EUA deixam de ter voto na Unesco
A retirada, devida ao reconhecimento da Palestina enquanto Estado membro, deverá implicar uma diminuição do soft power norte-americano pelo mundo, nomeadamente em países como o Iraque e o Afeganistão.
Segundo os estatutos da Unesco, qualquer país que falhe o pagamento das suas quotas por dois anos perde direito de voto nas assembleias-gerais. A Palestina foi aceite na organização como membro de pleno direito em 2011, o primeiro passo para a aprovação, um ano depois, pela ONU, da resolução que lhe conferiu o estatuto de Estado com direito à autodeterminação.
Esta última resolução, com 138 votos a favor – incluindo o de Portugal –, nove contra e 41 abstenções – incluindo a da Alemanha – foi internacionalmente lida como uma pesada derrota tanto para Israel como para o seu grande aliado histórico. Mas os EUA tinham deixado de pagar as suas quotas na Unesco um ano antes, obedecendo às leis aprovadas nos anos 1990 pelo seu próprio Congresso que impedem o país de financiar qualquer agência da ONU em que a Palestina seja aceite como membro de pleno direito, explica o diário The New York Times (NYT), que deu a notícia.
“Lamento profundamente”, disse ao mesmo jornal Irina Bokova, directora-geral da Unesco. “Isto não é uma punição em nome da Unesco pelo não pagamento. São apenas as nossas regras. Perdemos o nosso maior contribuidor; isto tem um peso em todos os nossos programas.”
Não é uma simples questão financeira: segundo Bokova, que está à frente da organização desde 2009, a voz dos EUA em temas como a liberdade de expressão e a educação feminina será especialmente sentida.Segundo o NYT, Bukova viajou até Washington em 2011, logo após a primeira falha de pagamento, para tentar pôr em marcha uma mudança legislativa que permitisse aos EUA manterem-se na Unesco. No ano passado, a administração Obama terá mesmo tentado caminhar nessa direcção, mas sem sucesso, acrescenta o jornal, que refere ainda que esta é provavelmente a primeira vez que os EUA se retiram voluntariamente de uma organização em que têm voto.

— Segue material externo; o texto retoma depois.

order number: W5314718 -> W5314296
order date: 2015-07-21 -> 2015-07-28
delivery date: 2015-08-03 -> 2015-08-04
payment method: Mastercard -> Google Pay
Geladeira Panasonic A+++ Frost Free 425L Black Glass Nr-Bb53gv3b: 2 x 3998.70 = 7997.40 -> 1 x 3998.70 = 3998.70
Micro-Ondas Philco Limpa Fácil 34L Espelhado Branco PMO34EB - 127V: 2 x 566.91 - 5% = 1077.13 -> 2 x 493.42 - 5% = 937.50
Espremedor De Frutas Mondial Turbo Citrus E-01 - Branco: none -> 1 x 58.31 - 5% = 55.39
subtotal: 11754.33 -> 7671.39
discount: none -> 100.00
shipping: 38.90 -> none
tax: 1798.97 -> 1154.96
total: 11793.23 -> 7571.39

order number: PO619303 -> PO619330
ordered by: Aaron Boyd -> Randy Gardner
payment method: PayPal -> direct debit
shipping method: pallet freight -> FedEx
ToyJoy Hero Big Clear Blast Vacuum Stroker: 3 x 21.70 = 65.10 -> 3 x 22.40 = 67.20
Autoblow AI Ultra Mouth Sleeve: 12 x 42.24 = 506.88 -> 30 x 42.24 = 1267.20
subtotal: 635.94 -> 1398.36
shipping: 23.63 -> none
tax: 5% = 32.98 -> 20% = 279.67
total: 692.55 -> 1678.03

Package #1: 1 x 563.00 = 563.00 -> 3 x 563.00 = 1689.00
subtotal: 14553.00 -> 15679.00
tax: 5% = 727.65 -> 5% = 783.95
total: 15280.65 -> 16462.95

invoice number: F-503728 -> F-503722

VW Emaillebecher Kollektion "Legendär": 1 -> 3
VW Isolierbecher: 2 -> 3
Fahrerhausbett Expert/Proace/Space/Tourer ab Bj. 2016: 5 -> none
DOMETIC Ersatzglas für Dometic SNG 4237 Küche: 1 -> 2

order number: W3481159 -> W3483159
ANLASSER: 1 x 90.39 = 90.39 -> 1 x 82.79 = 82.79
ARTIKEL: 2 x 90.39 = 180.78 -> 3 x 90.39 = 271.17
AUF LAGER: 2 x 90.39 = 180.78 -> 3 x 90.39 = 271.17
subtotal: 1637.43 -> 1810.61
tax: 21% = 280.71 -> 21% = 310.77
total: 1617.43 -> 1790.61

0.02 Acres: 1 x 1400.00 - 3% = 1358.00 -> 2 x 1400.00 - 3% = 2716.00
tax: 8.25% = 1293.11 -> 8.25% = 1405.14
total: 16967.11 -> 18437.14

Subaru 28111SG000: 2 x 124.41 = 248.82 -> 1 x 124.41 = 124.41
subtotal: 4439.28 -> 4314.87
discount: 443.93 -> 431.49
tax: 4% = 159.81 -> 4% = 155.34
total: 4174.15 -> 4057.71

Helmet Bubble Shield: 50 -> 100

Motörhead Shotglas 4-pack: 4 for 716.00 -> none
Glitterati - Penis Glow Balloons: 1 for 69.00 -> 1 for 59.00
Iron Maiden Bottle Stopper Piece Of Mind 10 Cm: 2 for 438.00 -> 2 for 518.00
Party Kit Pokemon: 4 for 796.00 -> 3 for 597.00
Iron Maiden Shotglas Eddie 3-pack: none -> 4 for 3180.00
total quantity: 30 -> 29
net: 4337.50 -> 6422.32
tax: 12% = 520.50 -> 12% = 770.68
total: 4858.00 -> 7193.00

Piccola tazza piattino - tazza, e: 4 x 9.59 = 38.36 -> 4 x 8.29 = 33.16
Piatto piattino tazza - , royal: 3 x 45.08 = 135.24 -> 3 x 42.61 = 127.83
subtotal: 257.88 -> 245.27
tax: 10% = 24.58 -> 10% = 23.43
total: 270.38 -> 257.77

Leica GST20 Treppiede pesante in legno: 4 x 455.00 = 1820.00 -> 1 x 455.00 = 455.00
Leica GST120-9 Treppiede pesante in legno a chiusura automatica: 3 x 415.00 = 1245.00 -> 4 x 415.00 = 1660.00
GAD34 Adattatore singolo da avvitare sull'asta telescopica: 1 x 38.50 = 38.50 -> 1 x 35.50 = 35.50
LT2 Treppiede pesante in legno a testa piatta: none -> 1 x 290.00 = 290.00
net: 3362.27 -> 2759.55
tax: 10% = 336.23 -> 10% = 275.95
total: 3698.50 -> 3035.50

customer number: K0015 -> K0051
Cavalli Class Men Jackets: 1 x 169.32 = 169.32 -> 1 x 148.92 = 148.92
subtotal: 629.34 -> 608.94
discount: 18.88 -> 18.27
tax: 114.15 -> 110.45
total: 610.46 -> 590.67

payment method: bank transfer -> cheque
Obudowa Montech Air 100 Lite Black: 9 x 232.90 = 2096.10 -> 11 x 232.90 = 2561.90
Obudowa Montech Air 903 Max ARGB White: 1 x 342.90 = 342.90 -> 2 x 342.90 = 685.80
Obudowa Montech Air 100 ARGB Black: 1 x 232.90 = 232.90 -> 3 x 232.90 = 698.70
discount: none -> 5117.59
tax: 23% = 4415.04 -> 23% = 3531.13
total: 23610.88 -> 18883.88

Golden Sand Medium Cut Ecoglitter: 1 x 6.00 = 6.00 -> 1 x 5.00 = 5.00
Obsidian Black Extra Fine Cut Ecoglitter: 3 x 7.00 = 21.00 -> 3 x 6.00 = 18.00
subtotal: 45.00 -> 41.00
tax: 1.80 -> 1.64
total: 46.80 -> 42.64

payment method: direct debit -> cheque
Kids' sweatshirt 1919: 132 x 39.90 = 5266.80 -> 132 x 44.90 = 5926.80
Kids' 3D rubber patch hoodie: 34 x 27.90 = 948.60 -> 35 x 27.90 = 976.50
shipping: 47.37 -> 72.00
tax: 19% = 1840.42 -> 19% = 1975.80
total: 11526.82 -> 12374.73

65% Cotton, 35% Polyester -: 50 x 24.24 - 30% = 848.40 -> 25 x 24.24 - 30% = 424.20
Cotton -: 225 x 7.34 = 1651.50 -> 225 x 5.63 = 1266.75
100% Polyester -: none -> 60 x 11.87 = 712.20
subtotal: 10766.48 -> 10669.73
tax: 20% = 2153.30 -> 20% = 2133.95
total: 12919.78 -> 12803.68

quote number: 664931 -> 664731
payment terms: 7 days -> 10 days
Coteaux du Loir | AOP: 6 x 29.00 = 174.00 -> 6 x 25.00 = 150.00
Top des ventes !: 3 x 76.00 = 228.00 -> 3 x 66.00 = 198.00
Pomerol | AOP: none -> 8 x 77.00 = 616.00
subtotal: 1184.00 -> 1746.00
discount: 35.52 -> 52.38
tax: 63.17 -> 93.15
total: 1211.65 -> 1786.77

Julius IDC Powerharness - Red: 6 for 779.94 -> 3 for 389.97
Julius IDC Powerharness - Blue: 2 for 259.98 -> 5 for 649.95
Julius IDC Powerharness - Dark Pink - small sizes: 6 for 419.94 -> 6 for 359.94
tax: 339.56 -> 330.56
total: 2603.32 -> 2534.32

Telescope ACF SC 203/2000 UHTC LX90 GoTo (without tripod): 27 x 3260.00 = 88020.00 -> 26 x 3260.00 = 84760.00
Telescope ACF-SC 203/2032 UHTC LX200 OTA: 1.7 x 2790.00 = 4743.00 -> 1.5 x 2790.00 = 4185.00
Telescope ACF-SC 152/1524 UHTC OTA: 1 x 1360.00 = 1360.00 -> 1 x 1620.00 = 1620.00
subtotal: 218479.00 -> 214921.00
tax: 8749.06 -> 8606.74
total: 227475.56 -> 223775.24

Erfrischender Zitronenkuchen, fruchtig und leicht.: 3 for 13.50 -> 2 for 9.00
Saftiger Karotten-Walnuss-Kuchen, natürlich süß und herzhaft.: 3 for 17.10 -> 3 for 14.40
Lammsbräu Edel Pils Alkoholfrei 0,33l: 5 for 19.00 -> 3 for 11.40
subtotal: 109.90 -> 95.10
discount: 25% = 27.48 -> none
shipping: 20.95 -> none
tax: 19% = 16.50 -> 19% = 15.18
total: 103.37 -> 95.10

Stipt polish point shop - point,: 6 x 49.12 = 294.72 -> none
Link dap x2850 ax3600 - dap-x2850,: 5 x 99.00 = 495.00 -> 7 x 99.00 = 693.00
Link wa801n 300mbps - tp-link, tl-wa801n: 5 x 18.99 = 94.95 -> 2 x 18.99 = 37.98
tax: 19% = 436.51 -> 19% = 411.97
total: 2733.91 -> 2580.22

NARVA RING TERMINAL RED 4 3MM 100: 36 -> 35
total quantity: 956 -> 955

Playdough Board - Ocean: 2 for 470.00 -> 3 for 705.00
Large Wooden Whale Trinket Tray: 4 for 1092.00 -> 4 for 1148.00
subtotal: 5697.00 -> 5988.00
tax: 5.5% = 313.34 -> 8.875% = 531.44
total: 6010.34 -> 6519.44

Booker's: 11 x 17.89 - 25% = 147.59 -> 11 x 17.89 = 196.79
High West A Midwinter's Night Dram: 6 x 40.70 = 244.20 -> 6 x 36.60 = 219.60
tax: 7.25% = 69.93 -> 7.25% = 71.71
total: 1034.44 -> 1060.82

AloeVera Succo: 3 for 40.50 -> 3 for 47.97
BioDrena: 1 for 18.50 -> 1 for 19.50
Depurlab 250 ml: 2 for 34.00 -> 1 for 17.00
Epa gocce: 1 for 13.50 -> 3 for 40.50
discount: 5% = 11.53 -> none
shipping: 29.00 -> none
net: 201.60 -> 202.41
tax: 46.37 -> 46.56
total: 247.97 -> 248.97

Antes da sua retirada, os EUA davam anualmente à Unesco cerca de 70 milhões de dólares (54,2 milhões de euros) por ano, representando cerca de 22% do orçamento anual desta agência da ONU. Segundo o NYT os custos do corte fizeram sentir-se quase de imediato, com despedimentos e atrasos em programas e projectos, incluindo alguns que teriam potencialmente beneficiado os EUA.
Em busca de soluções, a direcção-geral de Bokova criou um fundo de emergência que conseguiu contribuições de países como a Arábia Saudita, o Qatar e a Noruega. Foi, no entanto, uma medida pontual e a Unesco duvida voltar a conseguir reunir as mesmas somas de novo este ano. Assim, são de prever novos cortes. De prever, também, segundo diplomatas ouvidos pelo NYT, é que os EUA tenham agora mais dificuldade em ver os seus candidatos entrar para as listas de património protegido da Unesco.
Entre os projectos à espera de aprovação, os EUA têm actualmente o site histórico de Poverty Point, um complexo arquitectónico datado de entre 1700 e 1100 a.C., no estado do Louisiana, e um grupo de missões espanholas do século XVIII em San Antonio, no Texas.
Com a exploração turística destes dois espaços, após a classificação, os EUA esperavam criar cerca de 1000 postos de trabalho, diz o NYT. Depois, há a ter em conta a redução do alcance do soft power norte-americano pelo mundo, nomeadamente através de programas de educação e ajuda em países na sua esfera de interesses imediatos como o Iraque, o Afeganistão e o Paquistão.
“Há vinte anos, os EUA eram os únicos, agora há outros países a jogar o jogo do soft power”, disse ao NYT Esther Brimmer, antiga assistente da Secretaria de Estado norte-americana para as organizações internacionais. Hoje professora na Universidade de George Washington, esta especialista diz que há que ter em conta, por exemplo, que a China preside actualmente à conferência geral da Unesco.